**Assignment**
When you copy the material below, keep every line exact and omit the pictures.

Start of Block

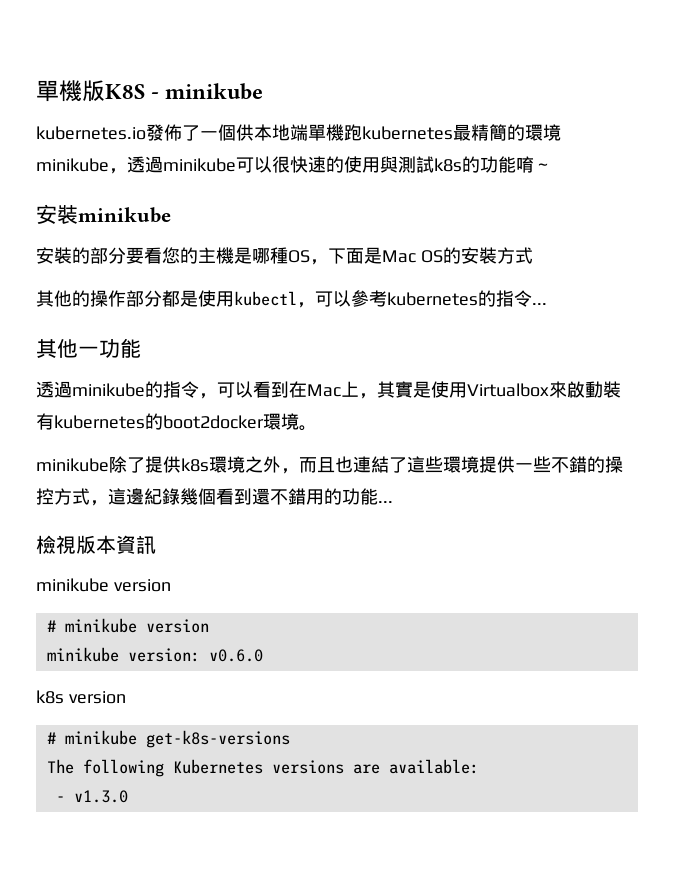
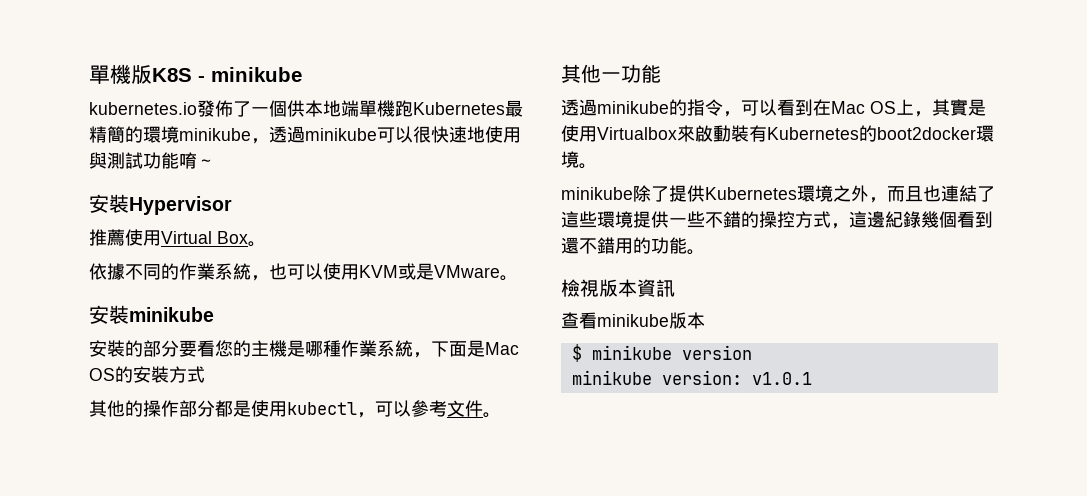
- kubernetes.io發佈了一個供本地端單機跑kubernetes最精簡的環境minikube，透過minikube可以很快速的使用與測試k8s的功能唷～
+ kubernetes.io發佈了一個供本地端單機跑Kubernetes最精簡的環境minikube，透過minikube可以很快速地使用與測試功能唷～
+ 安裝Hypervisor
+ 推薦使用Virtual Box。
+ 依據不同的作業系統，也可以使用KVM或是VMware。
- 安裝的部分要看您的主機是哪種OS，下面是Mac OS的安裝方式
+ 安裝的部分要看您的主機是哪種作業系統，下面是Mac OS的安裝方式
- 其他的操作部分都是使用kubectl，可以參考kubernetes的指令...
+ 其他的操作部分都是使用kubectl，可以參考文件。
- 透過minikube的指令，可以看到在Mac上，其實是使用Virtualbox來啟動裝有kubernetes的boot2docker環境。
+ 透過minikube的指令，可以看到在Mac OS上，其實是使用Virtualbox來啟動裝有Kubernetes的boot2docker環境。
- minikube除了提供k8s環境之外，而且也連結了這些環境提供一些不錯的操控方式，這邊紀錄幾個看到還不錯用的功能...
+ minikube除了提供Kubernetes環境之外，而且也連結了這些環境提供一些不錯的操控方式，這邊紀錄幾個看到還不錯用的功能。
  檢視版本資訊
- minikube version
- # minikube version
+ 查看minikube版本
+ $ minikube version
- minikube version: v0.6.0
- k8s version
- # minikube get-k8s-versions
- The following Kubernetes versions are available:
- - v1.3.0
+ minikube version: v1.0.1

End of Block

**Expected answer**
- kubernetes.io發佈了一個供本地端單機跑kubernetes最精簡的環境minikube，透過minikube可以很快速的使用與測試k8s的功能唷～
+ kubernetes.io發佈了一個供本地端單機跑Kubernetes最精簡的環境minikube，透過minikube可以很快速地使用與測試功能唷～
+ 安裝Hypervisor
+ 推薦使用Virtual Box。
+ 依據不同的作業系統，也可以使用KVM或是VMware。
- 安裝的部分要看您的主機是哪種OS，下面是Mac OS的安裝方式
+ 安裝的部分要看您的主機是哪種作業系統，下面是Mac OS的安裝方式
- 其他的操作部分都是使用kubectl，可以參考kubernetes的指令...
+ 其他的操作部分都是使用kubectl，可以參考文件。
- 透過minikube的指令，可以看到在Mac上，其實是使用Virtualbox來啟動裝有kubernetes的boot2docker環境。
+ 透過minikube的指令，可以看到在Mac OS上，其實是使用Virtualbox來啟動裝有Kubernetes的boot2docker環境。
- minikube除了提供k8s環境之外，而且也連結了這些環境提供一些不錯的操控方式，這邊紀錄幾個看到還不錯用的功能...
+ minikube除了提供Kubernetes環境之外，而且也連結了這些環境提供一些不錯的操控方式，這邊紀錄幾個看到還不錯用的功能。
  檢視版本資訊
- minikube version
- # minikube version
+ 查看minikube版本
+ $ minikube version
- minikube version: v0.6.0
- k8s version
- # minikube get-k8s-versions
- The following Kubernetes versions are available:
- - v1.3.0
+ minikube version: v1.0.1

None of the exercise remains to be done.